I hope this post and the previous one give you some ideas for how PL and Crypto can put their heads together to produce interesting and useful results. I think there are many more opportunities to find possible connections. Here are some (less than) half-baked ideas:
- The question of composability comes up in both Crypto and PL: Can we take two modules that provide certain guarantees and compose them to create a larger system while still ensuring properties proved about each module individually? Each community has notions for composability that are slightly different, though analogous, as discussed above. Can we make precise connections so as to bring over results from one community to the other?

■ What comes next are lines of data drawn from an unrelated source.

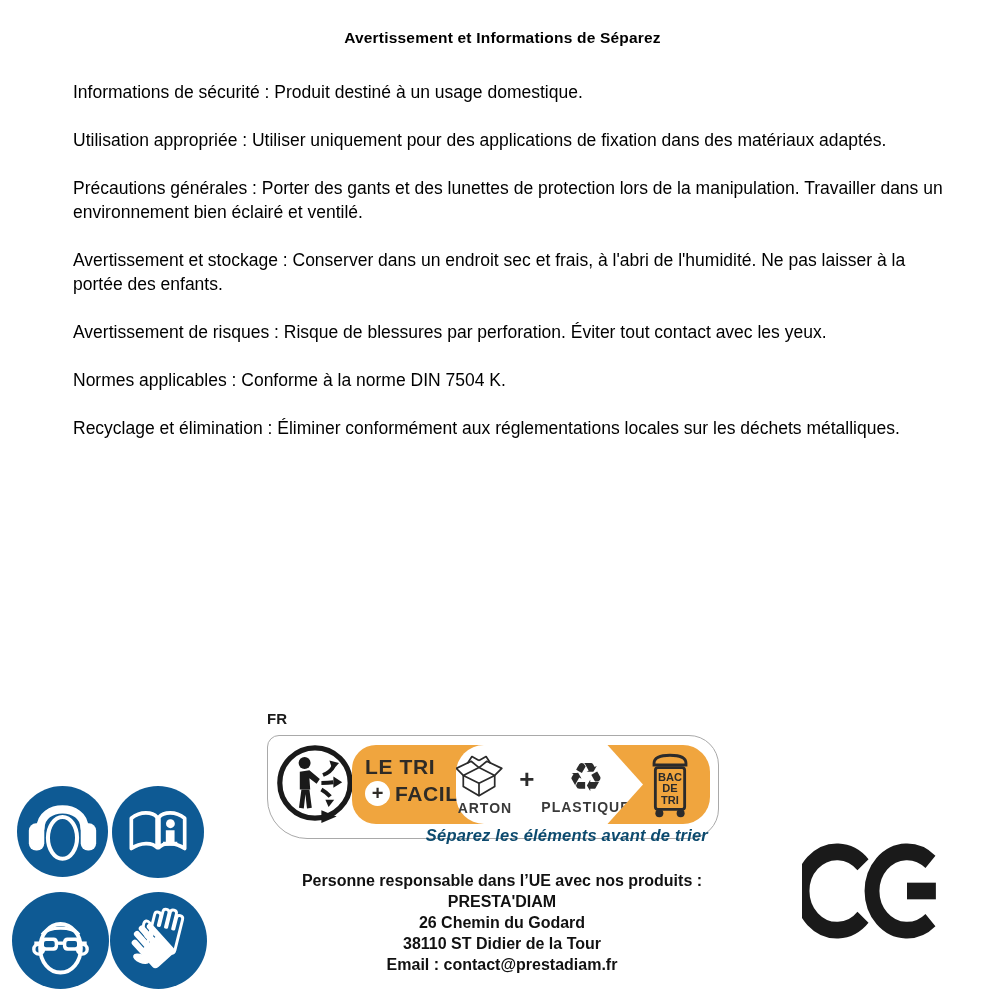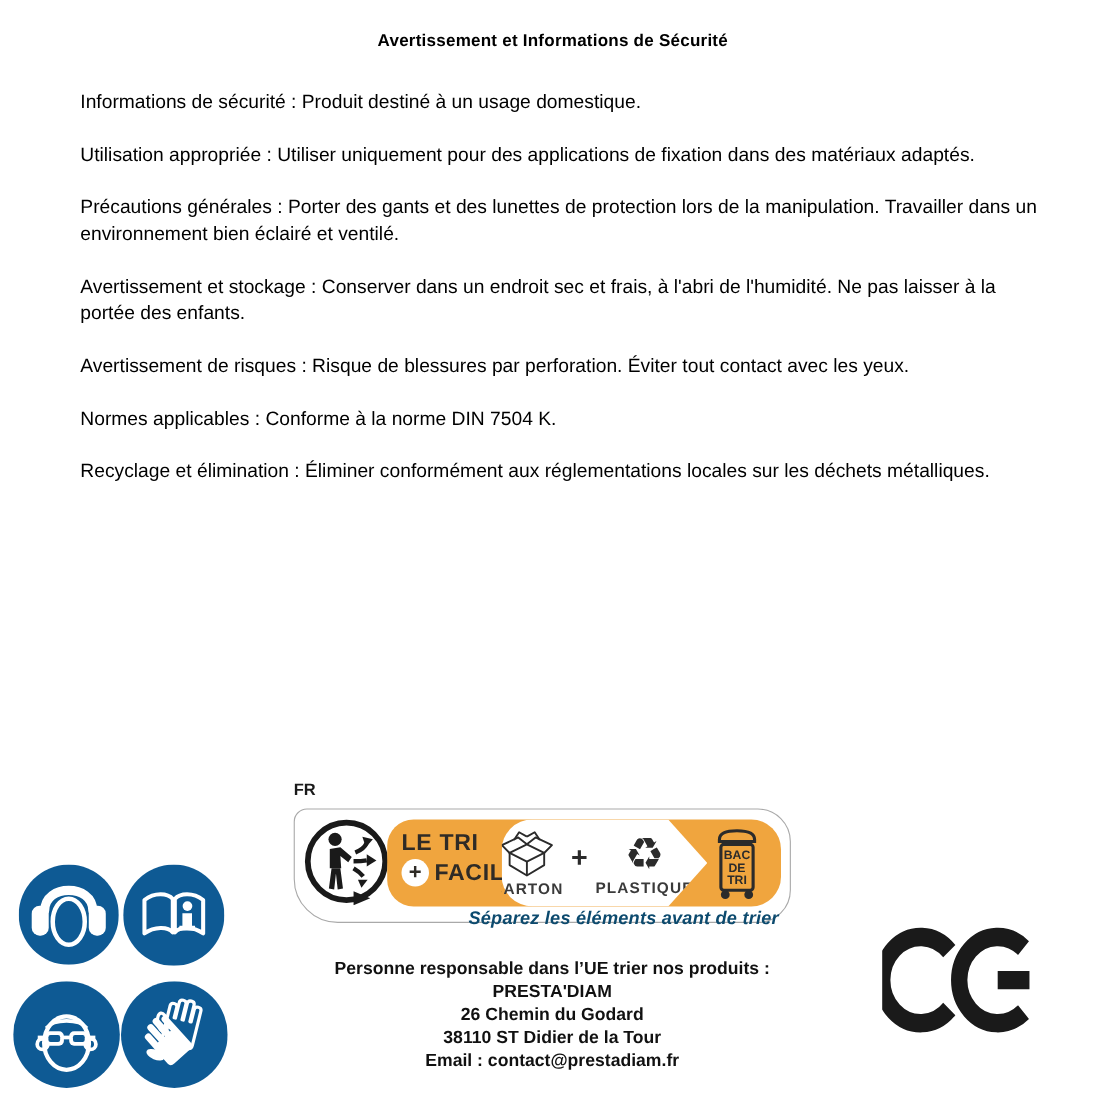--- a/index.html
+++ b/index.html
@@ -67,21 +67,21 @@
   }
 
   
   .ce { position:absolute; left:802px; top:842px; }
 </style>
 </head>
 <body>
 
 <div class="page">
 
-  <div class="title">Avertissement et Informations de Sécurité</div>
+  <div class="title">Avertissement et Informations de Séparez</div>
 
   <div class="body-text">
     <p>Informations de sécurité : Produit destiné à un usage domestique.</p>
     <p>Utilisation appropriée : Utiliser uniquement pour des applications de fixation dans des matériaux adaptés.</p>
     <p>Précautions générales : Porter des gants et des lunettes de protection lors de la manipulation. Travailler dans un environnement bien éclairé et ventilé.</p>
     <p>Avertissement et stockage : Conserver dans un endroit sec et frais, à l'abri de l'humidité. Ne pas laisser à la portée des enfants.</p>
     <p>Avertissement de risques : Risque de blessures par perforation. Éviter tout contact avec les yeux.</p>
     <p>Normes applicables : Conforme à la norme DIN 7504 K.</p>
     <p>Recyclage et élimination : Éliminer conformément aux réglementations locales sur les déchets métalliques.</p>
   </div>
@@ -188,21 +188,21 @@
           <text class="bin-text" x="30" y="49" text-anchor="middle" font-size="12.5" fill="#2b2b2b">DE</text>
           <text class="bin-text" x="30" y="62" text-anchor="middle" font-size="12.5" fill="#2b2b2b">TRI</text>
         </svg>
       </div>
     </div>
 
     <div class="caption">Séparez les éléments avant de trier</div>
   </div>
 
   <div class="responsible">
-    <div>Personne responsable dans l’UE trier nos produits :</div>
+    <div>Personne responsable dans l’UE avec nos produits :</div>
     <div>PRESTA'DIAM</div>
     <div>26 Chemin du Godard</div>
     <div>38110 ST Didier de la Tour</div>
     <div>Email : contact@prestadiam.fr</div>
   </div>
 
   <svg class="ce" width="140" height="98" viewBox="0 0 160 100" preserveAspectRatio="none" aria-label="CE">
     <path d="M69.7 23.2 A40 40 0 1 0 69.7 76.8" fill="none" stroke="#1a1a1a" stroke-width="17"></path>
     <path d="M146.8 20.3 A40 40 0 1 0 146.8 79.7" fill="none" stroke="#1a1a1a" stroke-width="17"></path>
     <path d="M120 50 H153" fill="none" stroke="#1a1a1a" stroke-width="17"></path>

- Crypto currencies, exemplified by BitCoin, are an area of exploding interest. An interesting feature about these currencies is that they provide a foundation for fair, secure multiparty computation, as demonstrated by Andrychowicz, Dziembowski, Malinowski, and Mazurek in their best paper at IEEE Security and Privacy ’14. Could PL-style reasoning be applied to strengthen the guarantees provided by such computations?

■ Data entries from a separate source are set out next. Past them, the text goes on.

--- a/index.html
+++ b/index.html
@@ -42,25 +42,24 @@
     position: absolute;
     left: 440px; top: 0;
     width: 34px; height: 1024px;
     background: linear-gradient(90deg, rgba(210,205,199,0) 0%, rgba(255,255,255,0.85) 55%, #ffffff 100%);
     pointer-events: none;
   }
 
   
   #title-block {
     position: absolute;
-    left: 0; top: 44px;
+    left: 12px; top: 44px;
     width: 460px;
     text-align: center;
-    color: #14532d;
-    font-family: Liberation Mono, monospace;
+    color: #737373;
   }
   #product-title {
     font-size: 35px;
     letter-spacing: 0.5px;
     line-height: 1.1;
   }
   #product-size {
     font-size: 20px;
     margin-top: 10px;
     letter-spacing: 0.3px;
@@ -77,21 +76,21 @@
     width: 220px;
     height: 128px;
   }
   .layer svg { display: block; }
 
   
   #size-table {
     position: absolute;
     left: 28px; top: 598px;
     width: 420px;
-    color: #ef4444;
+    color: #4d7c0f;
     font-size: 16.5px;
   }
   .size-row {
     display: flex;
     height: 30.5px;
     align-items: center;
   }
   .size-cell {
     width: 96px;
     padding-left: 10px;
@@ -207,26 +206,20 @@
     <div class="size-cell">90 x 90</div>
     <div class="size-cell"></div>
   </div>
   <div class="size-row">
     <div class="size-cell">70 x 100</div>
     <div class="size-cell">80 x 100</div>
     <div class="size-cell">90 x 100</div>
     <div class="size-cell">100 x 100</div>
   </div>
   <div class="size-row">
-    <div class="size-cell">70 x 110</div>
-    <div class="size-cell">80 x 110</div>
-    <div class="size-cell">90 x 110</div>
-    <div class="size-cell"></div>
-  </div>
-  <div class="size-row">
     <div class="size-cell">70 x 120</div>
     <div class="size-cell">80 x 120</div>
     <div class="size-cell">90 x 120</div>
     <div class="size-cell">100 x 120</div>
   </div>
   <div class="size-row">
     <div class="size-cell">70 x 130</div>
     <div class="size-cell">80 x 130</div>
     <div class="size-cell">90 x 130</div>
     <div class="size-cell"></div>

- Cryptographic properties are often proved by making probabilistic statements about a system subject to a computationally bounded adversary. Could program analyses be designed to give probabilistic guarantees, drawing on the connection between adversary and context mentioned above, to thus speak more quantitatively about the chances that a property is true, or not, given the judgment of an analysis? How might random testing, which has proved highly useful in security settings, be reasoned about in a similar way?
Thanks again to the participants of the seminar; it was a great week that presented many new ideas to think about!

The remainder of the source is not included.